Antananarivo, 18 octobre, 8h10 – Les autorités malgaches répliquent à la Communauté internationale. Le gouvernement lance un appel « à la plus grande réserve concernent le respect du principe sacro-saint de la souveraineté nationale de notre pays », dans un communiqué publié mardi soir.

 

L’Exécutif répond à un autre communiqué conjoint des « partenaires internationaux de Madagascar » du 16 octobre.
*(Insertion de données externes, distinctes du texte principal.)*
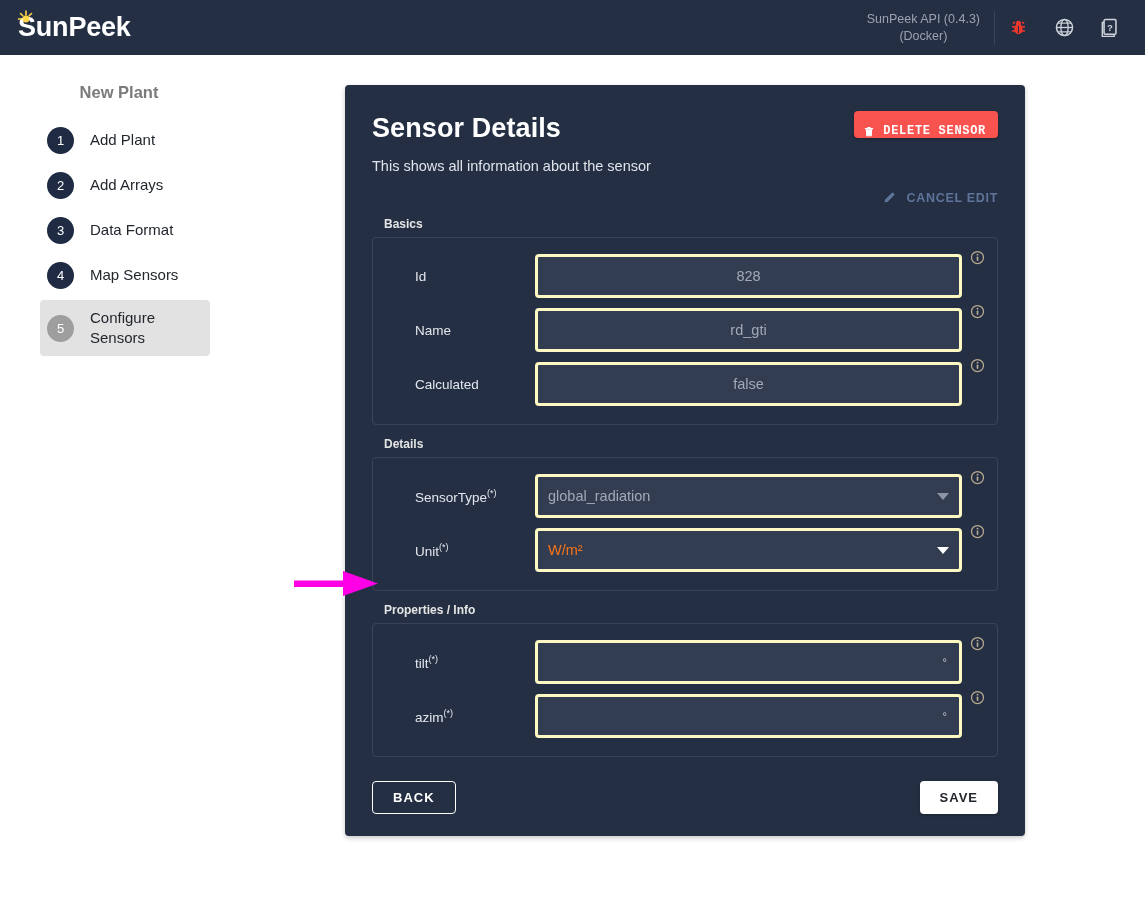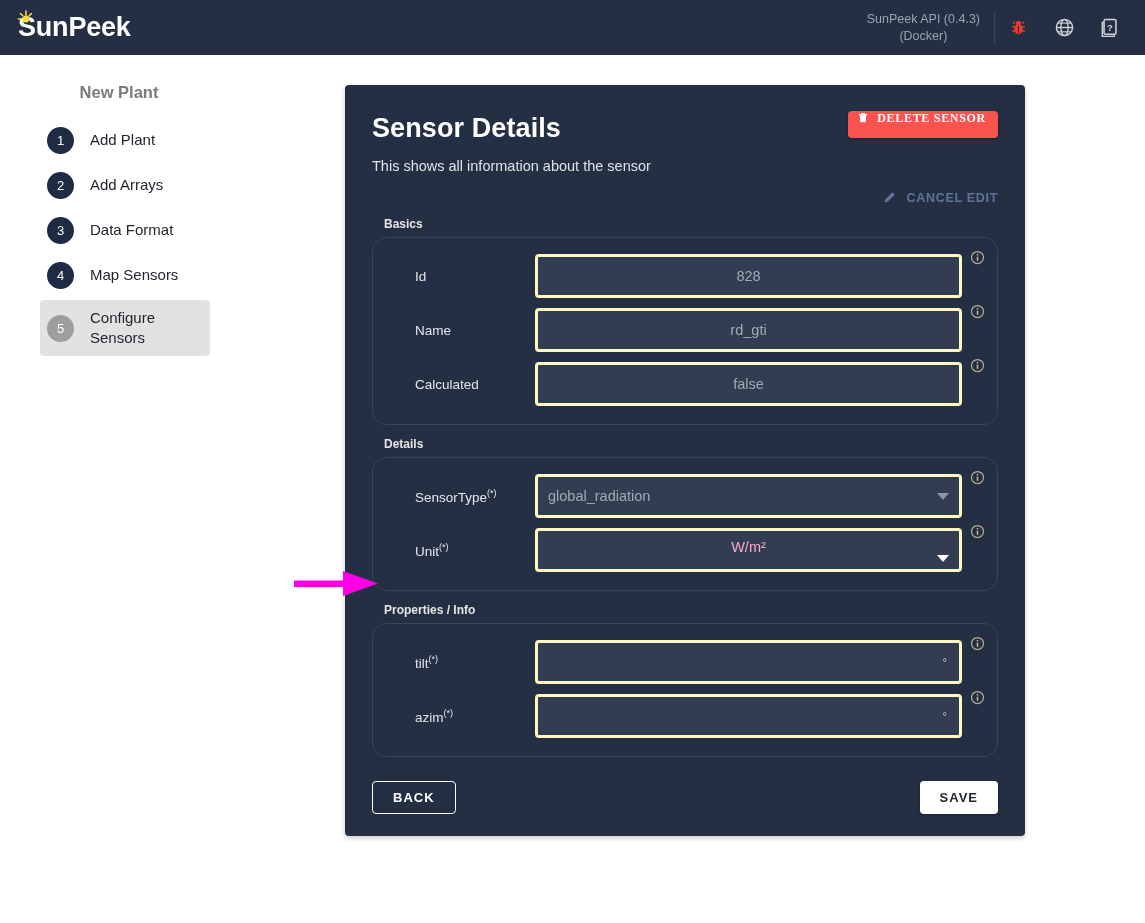"DELETE SENSOR" .delete-btn { align-items: flex-start -> flex-end; font-family: Liberation Serif, serif -> Liberation Mono, monospace }
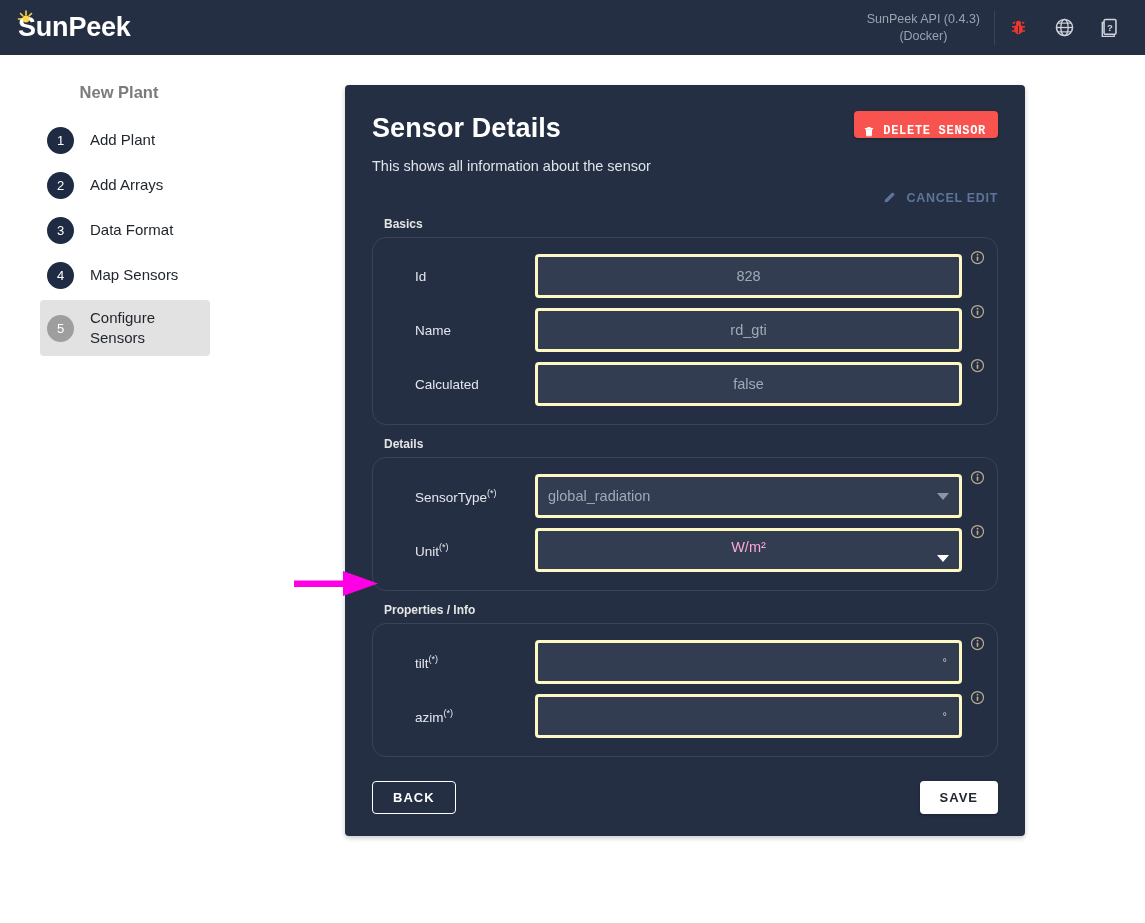"Id" .fieldset { border-radius: 14px -> 4px }
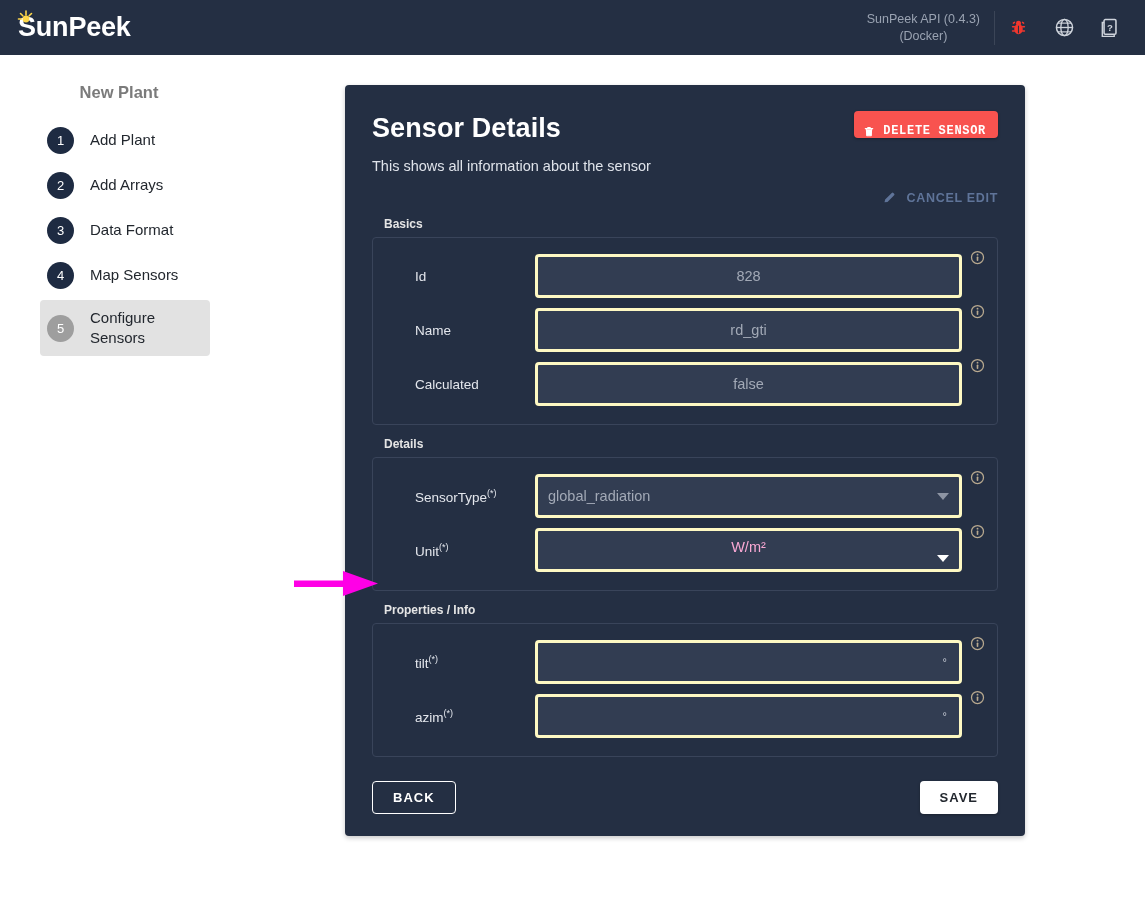"W/m²" .field.active { color: #f9a8d4 -> #f97316; flex-direction: column -> none }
Un communiqué dont il « déplore l’absence de dialogue et d’échanges avant la publication ». Dans ce document, la France, les Etats-Unis, l’Allemagne, le Royaume Uni, le Japon, la Suisse, la Corée, l’Union européenne et l’Organisation internationale de la Francophonie (OIF) ont, entre autres, exprimé leurs « préoccupations à l’égard des derniers développements et du climat politique tendu à Madagascar ». Ils ont réitéré « l’importance du respect de la Constitution, des libertés d’expression » et se sont inquiétés de l’ « usage disproportionné de la force pour disperser les manifestations de l’opposition ».

 

 

Les autorités malgaches « tiennent à exprimer leurs inquiétudes quant à l’interprétation qui a été faite de certaines dispositions constitutionnelles à Madagascar ». Les « inquiétudes » touchent également « l’ingérence sous forme de jugement porté sur le fonctionnement des services publics de l’Etat ainsi que les forces de défense et de sécurité dans leur mission de maintien de l’ordre ».

 

Sur sa lancée, le gouvernement  « tient également à exprimer son grand étonnement sur certains points soulevés dans ce Communiqué ». Il apporte sa version des faits concernant la « répression non nécessaire et disproportionnée » contre les manifestations de l’opposition, citée par le Bureau des Droits de l’Homme des Nations unies, « partagée » par les « partenaires internationaux de Madagascar ». Il détaille également des arrestations des manifestants, sur les manifestations pendant la campagne électorale, sur l’exercice des libertés individuelles, sur les efforts de dialogue, sur l’égalité de traitement entre les candidats.

 

Le gouvernement « insiste fermement sur le fait que la démocratie doit passer par l’élection ». Il « tient à remercier le peuple malagasy pour sa prise de conscience, sa culture de la paix et sa mobilisation citoyenne pour la tenue de l’élection présidentielle » et « invite tous les partenaires nationales et internationales, à faire preuve de la même détermination afin de respecter le prescrit constitutionnel ».

 

Le Premier ministre Christian Ntsay et les ambassadeurs et représentants signataires du communiqué des « partenaires internationaux de Madagascar » se sont rencontrés à Mahazoarivo dans la matinée. Le communiqué du Bureau du Premier ministre, relatant l’existence de la rencontre, n’a pas de donné de détails sur le rendez-vous.